How to scale 4 staffing innovations inspired by COVID
New staffing and scheduling models developed by by public and charter school educators to overcome COVID’s disruptions hold promise for improving education post-pandemic.
Strategies for sustaining and scaling these innovations are detailed in”Teaching Innovation: New School Staffing Strategies Inspired by the Pandemic,” a new report from FutureEd and EducationCounsel.
When schools closed, many districts tried to replicate traditional brick-and-mortar instruction online but had limited success, especially for the nation’s disadvantaged students, the authors of the report write.
Some schools and districts are “extending the reach of great teachers, leveraging co-teaching models and teacher teams in new ways, and creating more flexible student groupings and more student-centric classrooms—all with the goal of playing to teachers’ strengths, better serving students, and providing more support for educators,” they wrote.

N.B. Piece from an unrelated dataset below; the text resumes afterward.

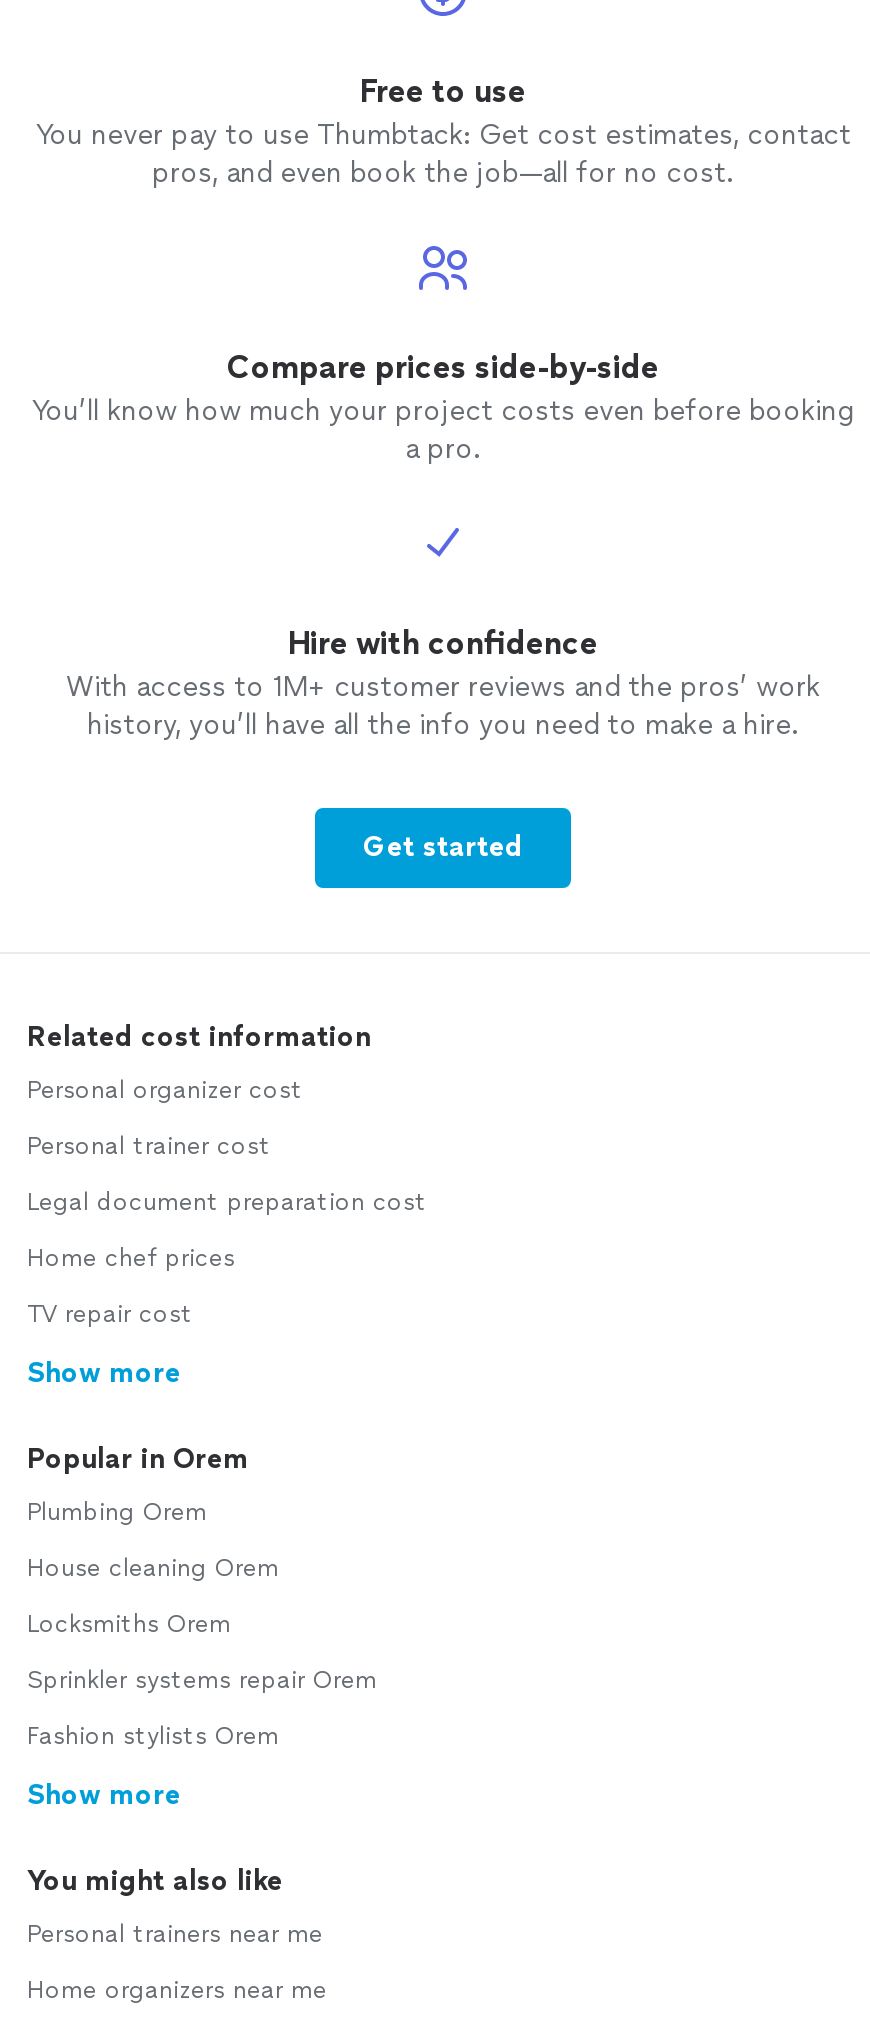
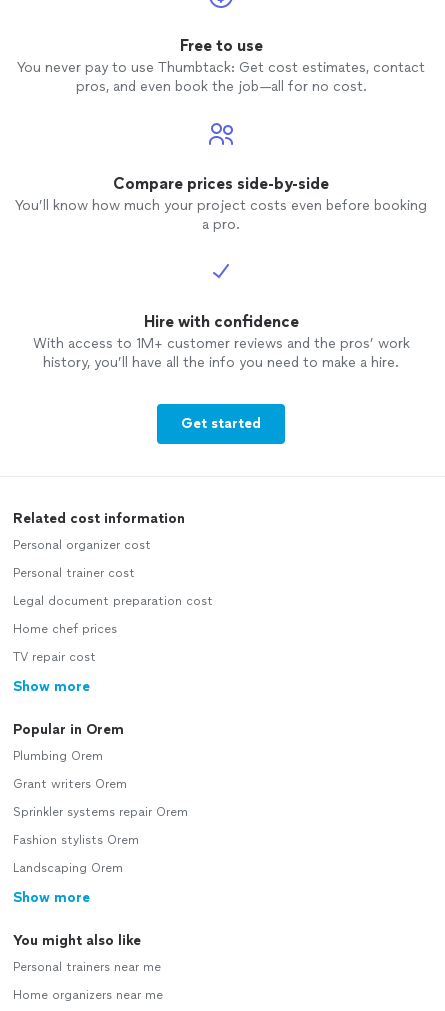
[27,1554,279,1638] House cleaning Orem | Locksmiths Orem -> [13,777,127,791] Grant writers Orem
moved [27,1666,377,1750] -> [13,805,188,847]: Sprinkler systems repair Orem | Fashion stylists Orem
none -> [13,861,123,875] Landscaping Orem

Here are some ideas for adopting these innovations:
1. Extending the reach of great teachers
Cadence Learning, a nonprofit formed by former public educators and charter school founders, contracts with local school systems and charter networks to bring high quality teaching to more students.
Cadence’s national teams of mentor teachers support support online instruction in partner schools, a majority of which or urban with high free and reduced-price lunch rates.
Mentor teachers deliver online lessons and lead class discussions while the partner teachers observe and work with individual students in breakout rooms.
2. Next-generation co-teaching
Achievement First, a network of 37 urban public charter schools in New York, Connecticut and Rhode Island, shifted its co-teaching teams online this school year.
In an EnglishLanguage Arts or math classroom, for example, one teacher leads the online lesson while second focuses on keeping students engaged and a third works in small groups with learners who need extra help.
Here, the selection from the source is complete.